Здесь, разумеется, существовало и то, что не так уж бросалось в глаза: странные, необъяснимые самоубийства, чудаки, чье чудачество иногда заключалось в молчании на протяжении семидесяти пяти лет, но как узнать, что таилось за этим молчанием? Возможно, ничего, или же смешные, бессмысленные обиды; он пытался уверить себя, будто эти мужчины и женщины скрывают в себе нечто, о чем они и сами не подозревают…

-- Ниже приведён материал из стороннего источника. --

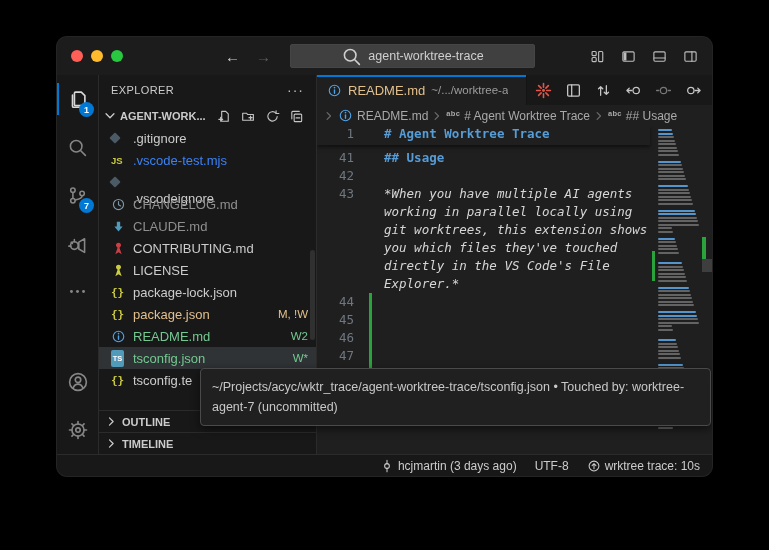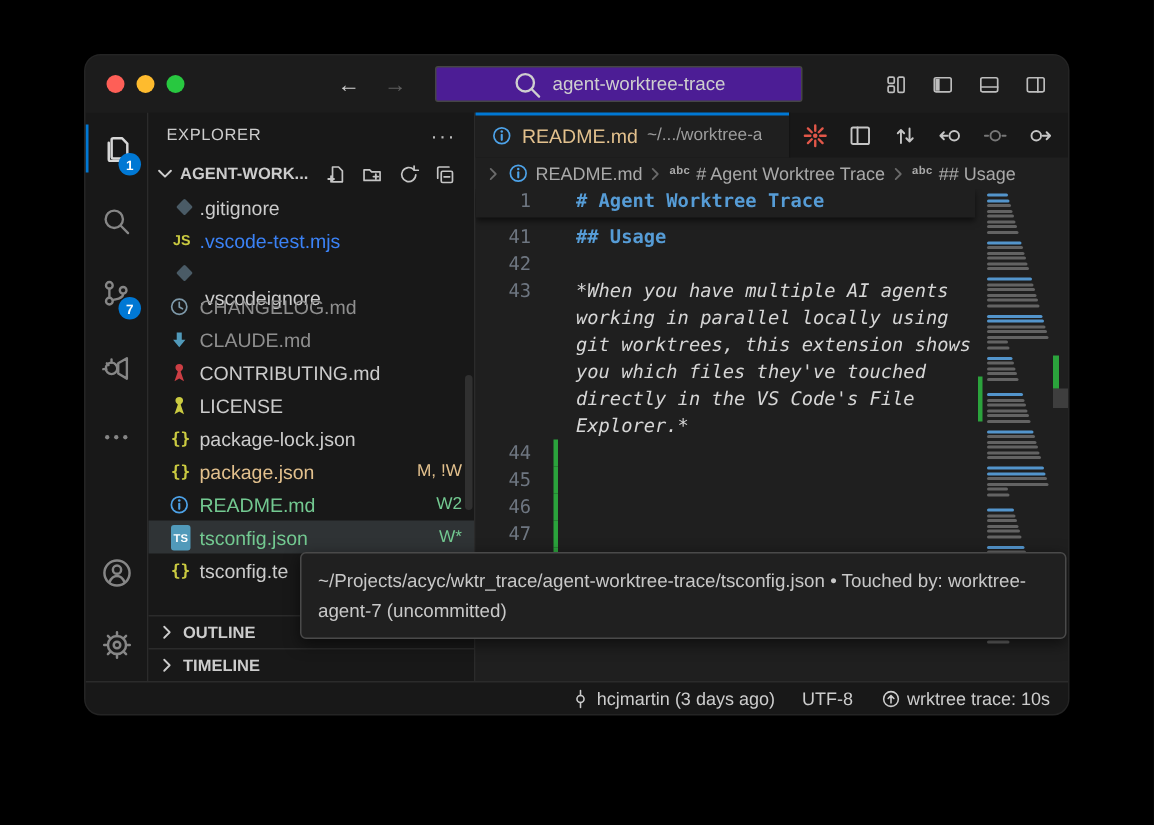--- a/index.html
+++ b/index.html
@@ -16,21 +16,21 @@
 
   
   .titlebar { height:38px; flex:none; background:#1c1c1c; position:relative; display:flex; align-items:center; }
   .traffic { position:absolute; left:14px; top:13px; display:flex; gap:8px; }
   .light { width:12px; height:12px; border-radius:50%; }
   .light.red{ background:#fe5f57; } .light.yellow{ background:#febb2e; } .light.green{ background:#28c840; }
   .nav-arrows { position:absolute; left:168px; top:0; height:38px; display:flex; align-items:center; gap:16px; font-size:15px; }
   .nav-arrows .back{ color:#cfcfcf; } .nav-arrows .fwd{ color:#5f5f5f; }
   .searchbox {
     position:absolute; left:233px; top:7px; width:245px; height:24px;
-    background:#4c1d95; border:1px solid #454545; border-radius:2px;
+    background:#404040; border:1px solid #454545; border-radius:2px;
     display:flex; align-items:center; justify-content:center; gap:6px;
     color:#cfcfcf; font-size:12.5px;
   }
   .titlebar-controls { position:absolute; right:14px; top:0; height:38px; display:flex; align-items:center; gap:16px; color:#bdbdbd; }
 
   
   .body { flex:1; display:flex; min-height:0; }
 
   
   .activitybar { width:42px; flex:none; background:#181818; border-right:1px solid #2b2b2b; display:flex; flex-direction:column; }
@@ -45,21 +45,21 @@
   .sidebar-header { height:30px; flex:none; display:flex; align-items:center; padding:0 12px; color:#cccccc; font-size:11px; letter-spacing:.4px; }
   .sidebar-header .more { margin-left:auto; color:#bbbbbb; font-size:14px; letter-spacing:1px; }
   .section-header { height:22px; flex:none; display:flex; align-items:center; gap:3px; padding:0 4px 0 4px; color:#cccccc; font-weight:bold; font-size:11px; }
   .section-header .sec-label { white-space:nowrap; }
   .section-actions { margin-left:auto; display:flex; gap:9px; align-items:center; color:#c5c5c5; padding-right:8px; }
   .file-list { flex:none; }
   .file-row { height:22px; display:flex; align-items:center; gap:6px; padding:0 8px 0 12px; font-size:13px; color:#cccccc; }
   .file-row.selected { background:#2f3335; }
   .file-row .fname { white-space:nowrap; overflow:hidden; }
   .file-row .fbadge { margin-left:auto; font-size:11.5px; white-space:nowrap; }
-  .ficon { width:16px; flex:none; display:flex; align-items:center; justify-content:flex-end; font-size:10px; }
+  .ficon { width:16px; flex:none; display:flex; align-items:center; justify-content:flex-start; font-size:10px; }
   .sb-gap { flex:1; }
   .panel-row { height:22px; flex:none; border-top:1px solid #2b2b2b; display:flex; align-items:center; gap:4px; padding:0 6px; color:#cccccc; font-size:11px; font-weight:bold; }
   .sidebar-scrollbar { position:absolute; right:1px; top:175px; width:5px; height:90px; background:rgba(121,121,121,.25); border-radius:3px; }
 
   
   .editor { flex:1; min-width:0; display:flex; flex-direction:column; background:#1f1f1f; }
   .tabbar { height:30px; flex:none; background:#181818; display:flex; align-items:stretch; }
   .tab { width:210px; flex:none; background:#1f1f1f; position:relative; display:flex; align-items:center; gap:6px; padding:0 10px; border-right:1px solid #141414; }
   .tab::before { content:""; position:absolute; left:0; right:0; top:0; height:2px; background:#0078d4; }
   .tab .tab-name { color:#e2c08d; font-size:13px; white-space:nowrap; }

Двадцать пять лет наблюдая за жизнью и смертью горцев, он отлично понимал, почему приходилось им, чтобы выжить, подражать самому что ни на есть отвратительному в прогрессе и отказываться ради этого от самого дивного в здешних традициях; отсюда он заключил, что между сутолокой больших городов и молчанием этих пустынных плато разница не столь уж велика, как можно было бы думать; качество то же — отличие лишь в напряженности; здесь, как в Нью-Йорке, животное в человеке тянуло его в ту же сторону. Фотография, снятая на рассвете, в гигантском городе обнаруживала ту же внутреннюю опустошенность, ту же слепую настороженность насекомого, как будто обезлюдевшую землю населяли повсюду одни лишь автоматы. А когда он присутствовал при электрификации этого края, ему приходила неблаговидная, даже постыдная мысль, которую можно бы сформулировать примерно так: «Ну, вот… и здесь тоже промашка…» Перед несправедливостью и нищетой подобное его размышление было совершенно недопустимым, но он-то больше всего ненавидел в потребительском обществе даже не столько порождаемую им несправедливость, сколько то, что оно поставило под сомнение, и, возможно, уже навсегда, все поступки и мысли, которые не направлены к самоуничтожению.